What is the Bank of England? Definition and examples

The Bank of England or BoE is the United Kingdom’s central bank. It says that its mission is to promote the good of the people. It aims to do that by maintaining monetary and financial stability.

A central bank or a reserve bank is a bank that is in charge of a country’s money. It is also in charge of how that money operates within the economy. Some central banks, such as the European Central Bank, operate on behalf of a group of countries.

Bank of England – lender of last resort

The Bank of England is the UK’s lender of last resort. If a bank needs money and no other financial institution will lend to it, the lender of last resort intervenes. In other words, it supplies the required funds.

In most cases, however, the Bank of England will lend to the desperate bank with strings attached. It may, for example, take control of it or find it a new owner. It may even decide to close it down.

Bank of England
Image of the Bank of England in London. According to the BoE: “The Bank of England is a central bank, not a commercial bank. This means that we do not provide accounts or banking services for the general public. But we do provide banking services for some organisations and financial sector firms.”

Bank of England issues banknotes

Like other central banks across the world, the Bank of England designs and prints banknotes. It makes sure they get to places where the country needs them.



In England and Wales, only the BoE can issue banknotes. In Northern Ireland and Scotland, on the other hand, seven commercial banks can issue them.

Regarding issuing banknotes, the Bank of England says:

“We have to make sure that people have confidence in our currency – in other words, that they can feel sure that the banknotes they use are genuine.”
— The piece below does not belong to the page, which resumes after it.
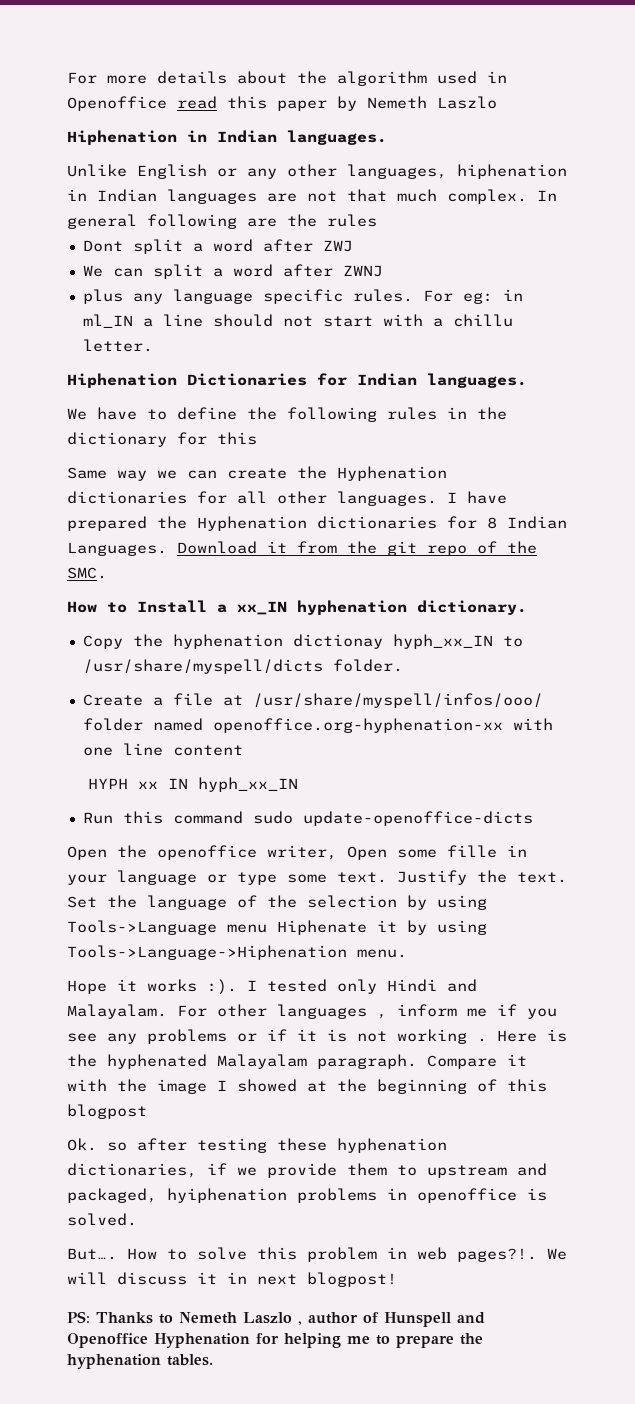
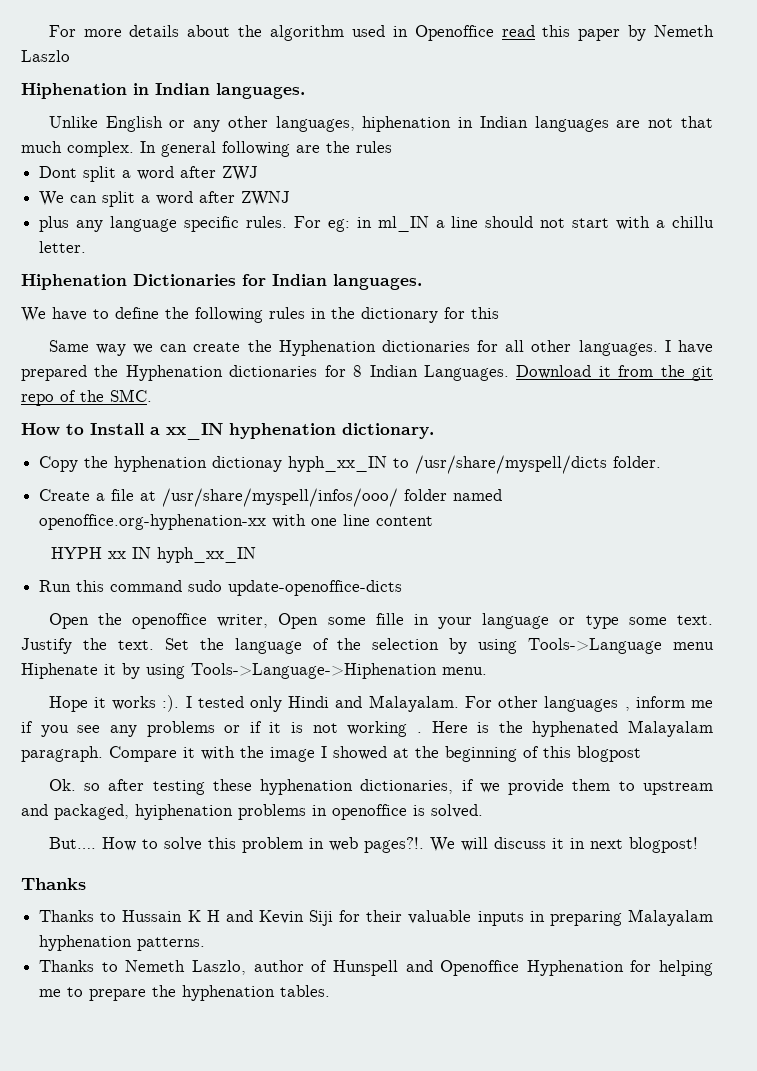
[67,1311,90,1323] PS: -> [21,878,86,890] [39,909,714,926] [39,935,206,951] Thanks // Thanks to Hussain K H and Kevin Siji for their valuable inputs in preparing Malayalam hyphenation patterns. //
[243,1312,302,1325] Laszlo , -> [192,960,247,975] Laszlo,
“So we make sure our banknotes include the latest anti-forgery features, and we provide training and education resources to help people spot fake notes.”

Bank of England determines monetary policy

Monetary policy is the main focus of every central bank. Monetary policy involves deciding on interest rates and regulating the money supply.
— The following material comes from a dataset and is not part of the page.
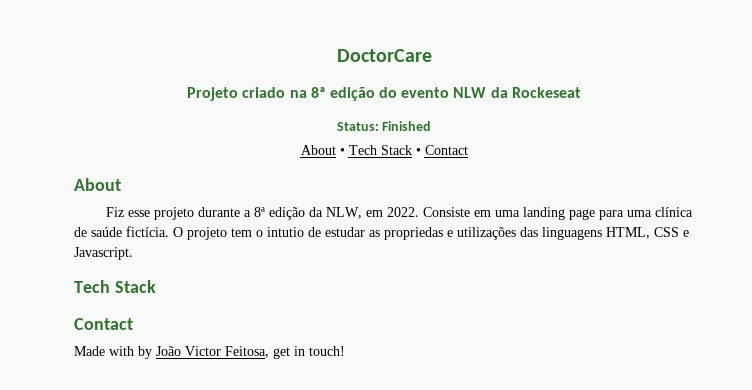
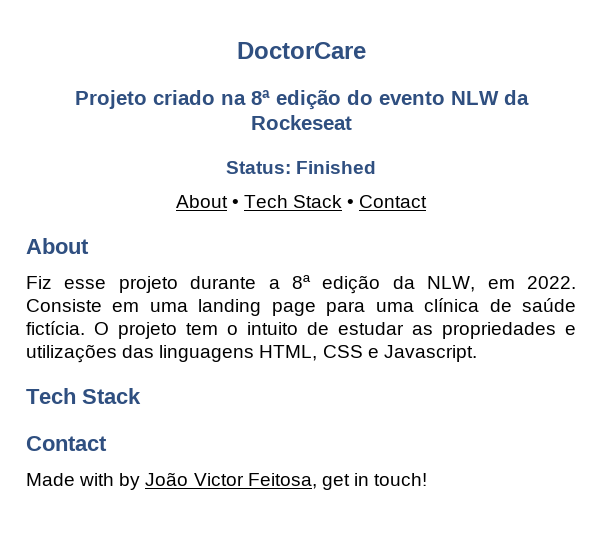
[267,227,304,237] intutio -> [247,322,298,335] intuito
[384,227,443,240] propriedas -> [442,322,556,339] propriedades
The Bank of England manages monetary policy to stabilize the pound sterling – the UK’s currency. It also manages monetary policy to control inflation and make sure that the economy is going in the right direction.

By deciding on interest rates, central banks can affect how much money individuals and companies borrow. This also determines how much they spend.



Do not confuse monetary policy with fiscal policy. Fiscal policy refers to government spending, borrowing, and taxation.  Put simply; the Bank of England deals with monetary policy while the government decides on fiscal policy.

Governors of the Bank of England
According to the BoE: “Mark Carney is the Governor of the Bank of England and Chair of the Monetary Policy Committee, Financial Policy Committee and the Prudential Regulation Committee. His appointment as Governor was approved by Her Majesty the Queen on 26 November 2012. The Governor joined the Bank on 1 July 2013.”

Bank of England supervises financial firms

The BoE regulates and supervises different types of financial institutions.

As a central bank, it must supervise financial market infrastructures (FMIs), which provide functions that are crucial to Britain’s financial system, such as clearing houses and payment systems.

The Bank of England supervises three main types of FMI: central securities depositories, central payments systems, and central counterparties (CCPs).

Prudential Regulation Authority

The BoE’s Prudential Regulation Authority (PRA) supervises and regulates financial services companies.

According to Britain’s central bank, PRA monitors and regulates approximately 1,500 banks, credit unions, and insurers. It also regulates and supervises building societies and major investment firms.



Bank of England – 1694

The Bank of England was founded on 27th July 1694 as a private bank. At the time, it acted as a banker to the Government.

King William and Queen Mary were the bank’s two original stockholders. They founded the bank primarily to fund the war effort against France.

Also in 1694, Sir John Houblon became the bank’s first Governor. At the time, the bank accepted deposits from the public.

Sir John Houblon appeared on the £50 note that the BoE issued between 1994 and 2014.